Humans reacted to the loss of spiritual certainty by adopting any manner of new reactive religions and strategies. Concurrent with the industrial epoch came yer Hasidic Jews, the Charismatic or Pentecostal Christians, the Mormons, the height of the Quaker and Shaker movements, the growth spurt of older Anabaptist traditions like the Amish and Mennonites, Christian Science, and eventually Islamic fundamental revivals. One could argue that Socialism, while officially Godless, was a religion of the same sort - a reaction against the new orthodoxy of capitalism and a return to Eden's ideals.

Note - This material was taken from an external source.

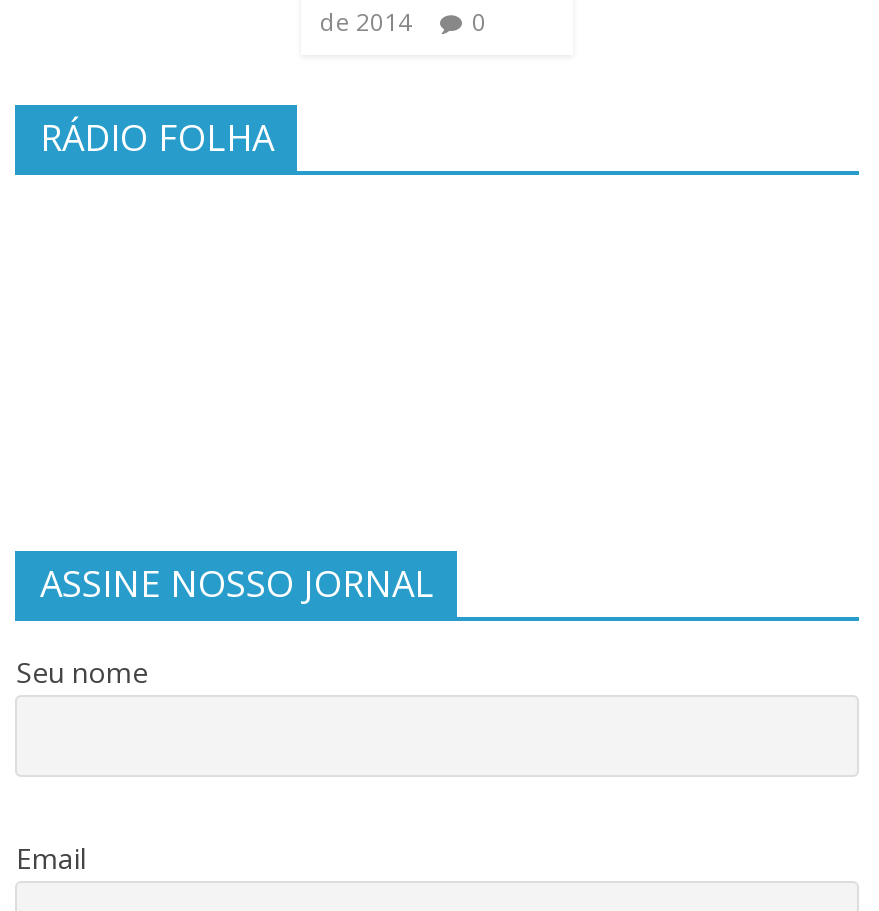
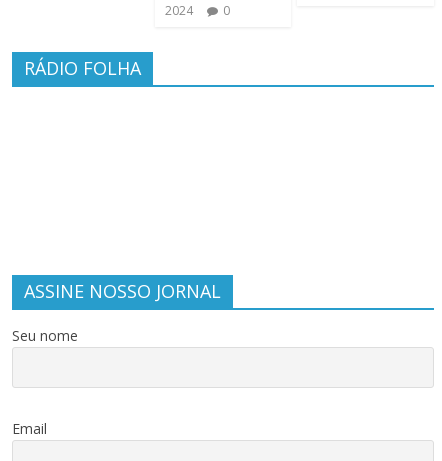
- de 2014 0
+ 2024 0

I'm talking out one side of my ass of course. But I'm getting at a point about how even even those disinclined to seek organized religion made the journey back to the mystic, which is not just a place for Van Morrison to go into, it's a popular destination all around. Mystical isn't just for the whirling dervishes anymore.
Forty or fifty Million Americans now practice or utilize elements of mystical or non-Western spiritual practices in their daily lives, from yoga to crystals to acupuncture to herbs to meditation to reiki to...so isn't this also part of the worldwide "return" to the mystic? To a simpler, more ordered universe? To a more ethical, less insatiably greedy lifestyle and outlook?
I'm sure a left-leaning New-Ager would take umbrage at being lumped in with the evangelical fundamentalists. But maybe the same instinct is at play?
Anyhow, don't count on the Q for answers. Right now, he's too busy eating Girl Scout Thin Mints, straight out of the freezer where they belong.